Causes include: meningitis, head injury, subarachnoid haemorrhage.

Note that there is NO headache and NO papilloedema.

  • CT head (predictably) - enlarged ventricles
  • large volume lumbar puncture - ? high opening pressure, ? improvement of symptoms
  • lumbar infusion test

Treatment is a shunt.

Next up... gas gangrene!

MRCP revision battle 25.5: Gas gangrene

Gas gangrene is a life threatening bacterial infection.

It is characterised by muscle necrosis, gas production and sepsis.

A typical appearance is shown below:

                                       From Wiki Commons, taken by Engelbert Schröpfer, Stephan Rauthe and Thomas Meyer.

Most cases are caused by trauma innoculation with bacteria, for example a farmer standing on a pitchfork.
Very rarely it may occur spontaneously, for example in the context of neutropenia.

The commonest causative organism is clostridium perfringens.

Management is:
  • urgent surgical debridement
  • IV Abx 
  • hyperbaric oxygen if available

Next up - methaemoglobinaemia

MRCP revision battle 25.6: Methaemoglobinaemia

Methaemoglobin (MetHb) is formed when the iron in haemoglobin is oxidised from the ferrous state (Fe2+) to the ferric state (Fe3+) 

Methaemoglobinaemia means raised MetHb levels, and as MetHb has a far higher affinity for oxygen than normal haemoglobin this results in tissue hypoxia as the oxygen being carried in the blood is not given up to the tissues.

Clinical features depend on the % of MetHb:
  • 15-20% - cyanosis
  • 20-45% - impaired consciousness
  • >55% - seizures, arrhythmias, coma
  • >70% - lethal

Pulse oximetry will show low oxygen sats, as will the printout from blood gas analysis - but the PaO2 will be high.

Causes of methaemoglobinaemia:
  • congenital
    • pyruvate kinase deficiency
    • G6PD deficiency
    • abnormal haemoglobin - HbH or HbM
    • diaphorase 1 deficiency
  • acquired - accelerated rate of oxidised formation due to meds
    • antibiotics - sulphonamides, trimethoprim, dapsone
    • drugs used in anaesthetics - lidocaine, procaine
    • others -primaquine

  • 1% solution of methylene blue
  • hyperbaric oxygen
  • exchange transfusion
  • dialysis
  • asorbic acid in patients with G6PD deficiency

So to the final battle of the day - weeverfish!

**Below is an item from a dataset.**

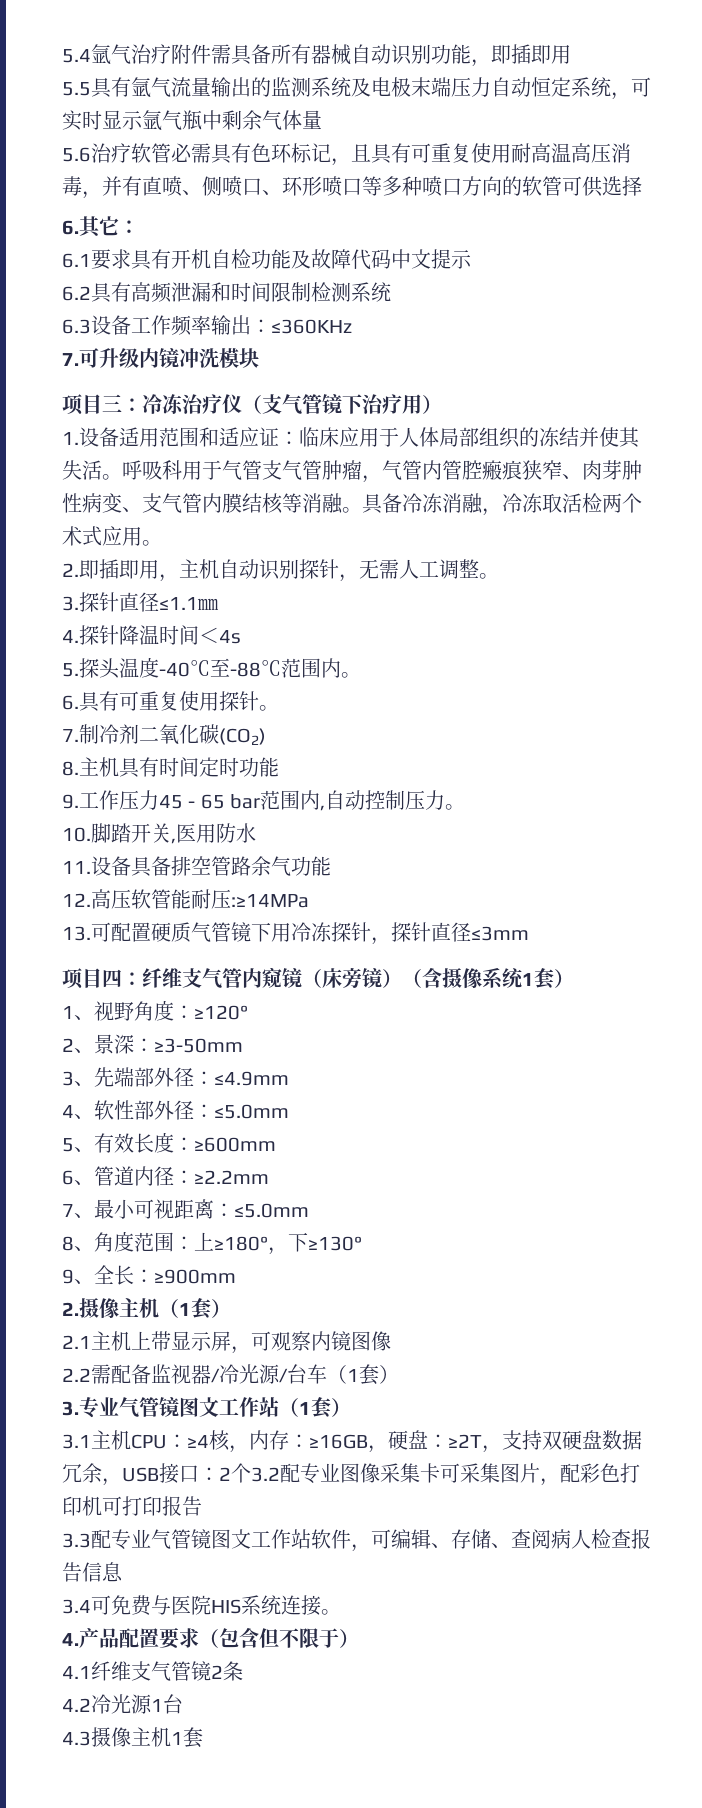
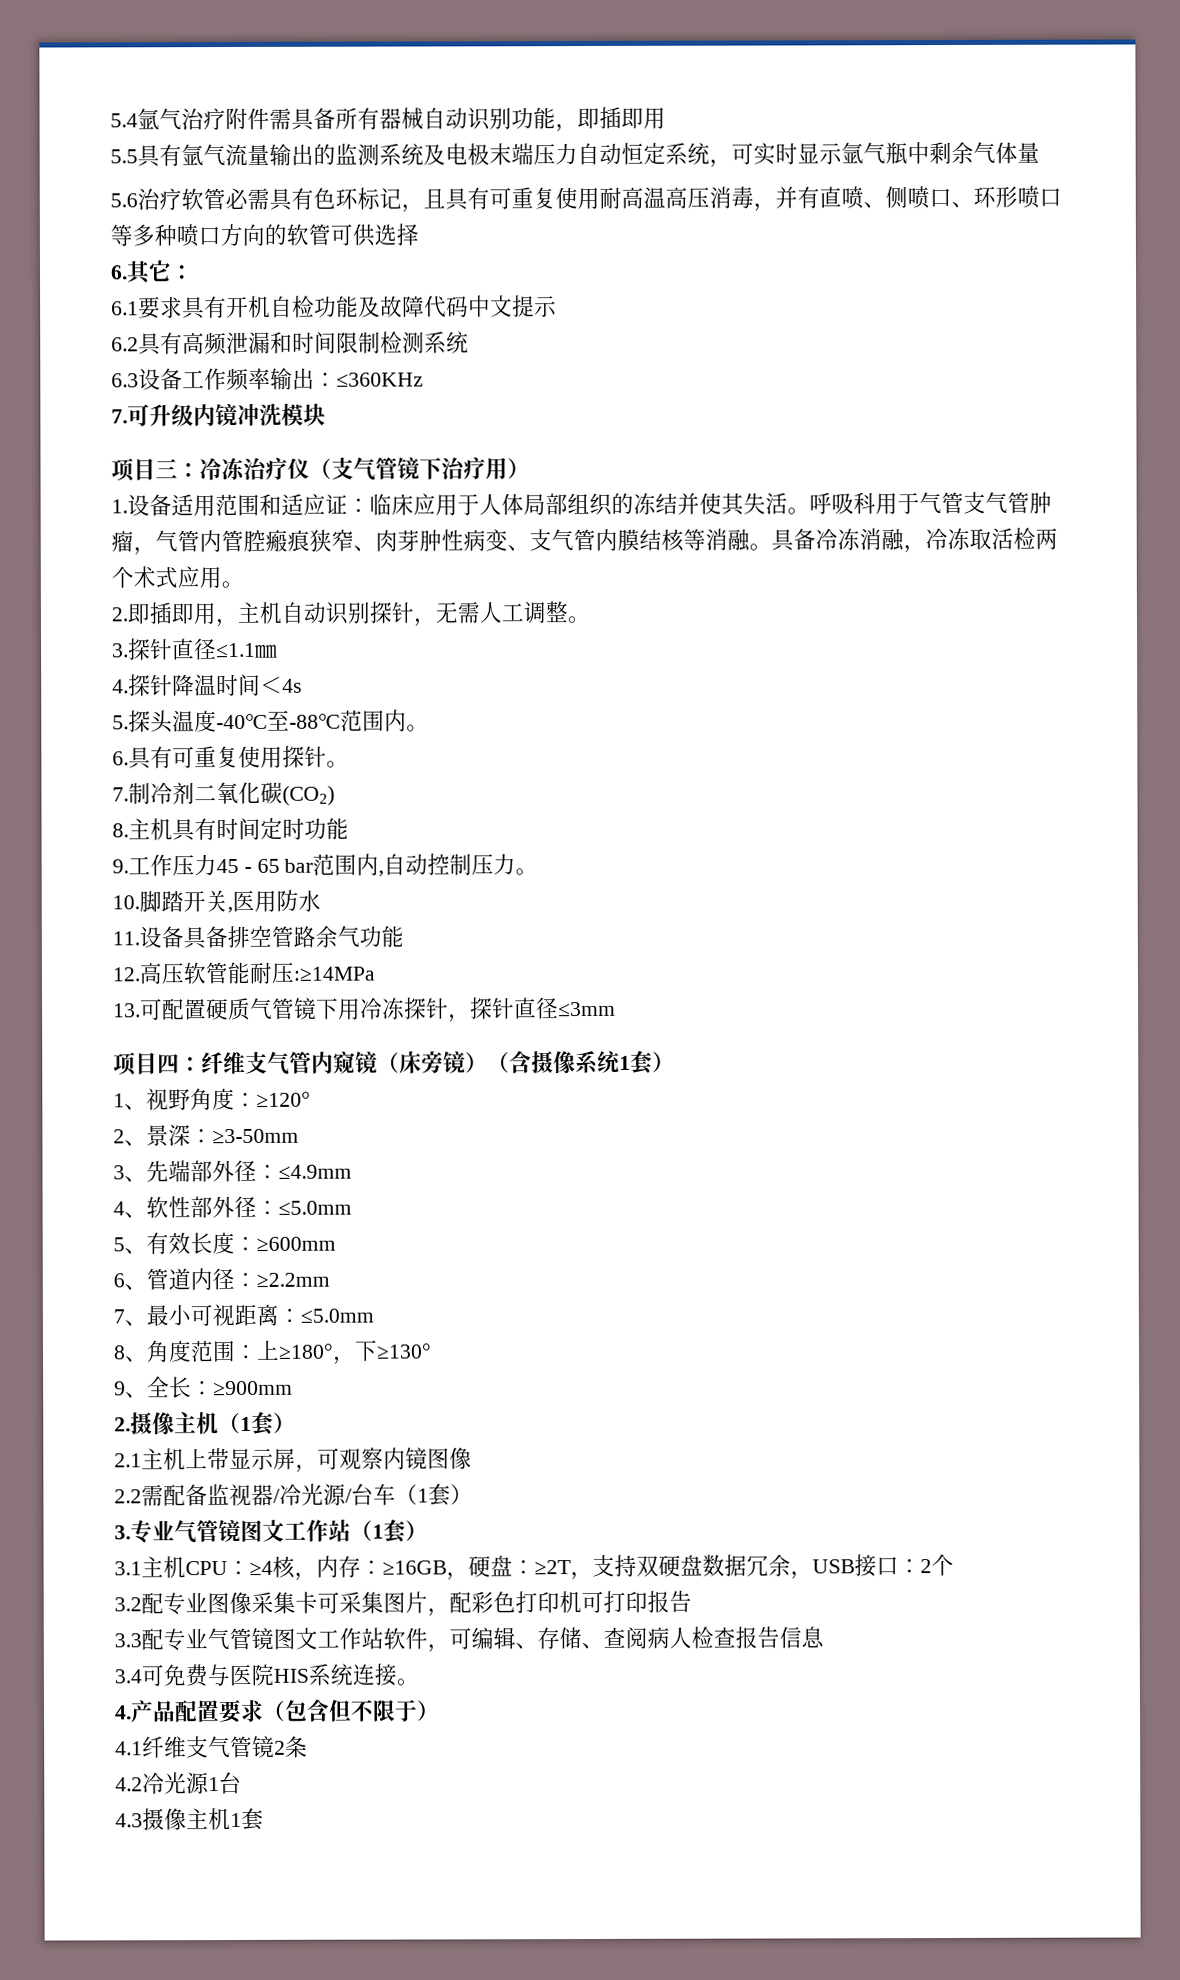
- 3.1主机CPU：≥4核，内存：≥16GB，硬盘：≥2T，支持双硬盘数据冗余，USB接口：2个3.2配专业图像采集卡可采集图片，配彩色打印机可打印报告
+ 3.1主机CPU：≥4核，内存：≥16GB，硬盘：≥2T，支持双硬盘数据冗余，USB接口：2个
+ 3.2配专业图像采集卡可采集图片，配彩色打印机可打印报告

MRCP revision battle 25.7: The weeverfish

Just very briefly...

The weeverfish (AKA trachinus vipera) is found in shallow waters around the coast of the UK.

It is small and sandy-coloured, with sharp dorsal spines.

If you are unfortunate enough to stand on it you will get intense pain.

Happily the toxin produced by the weeverfish is denatured above 40C - so dunk the foot in hot water and the pain should stop.

On that most random of MRCP revision notes, lets end for the day!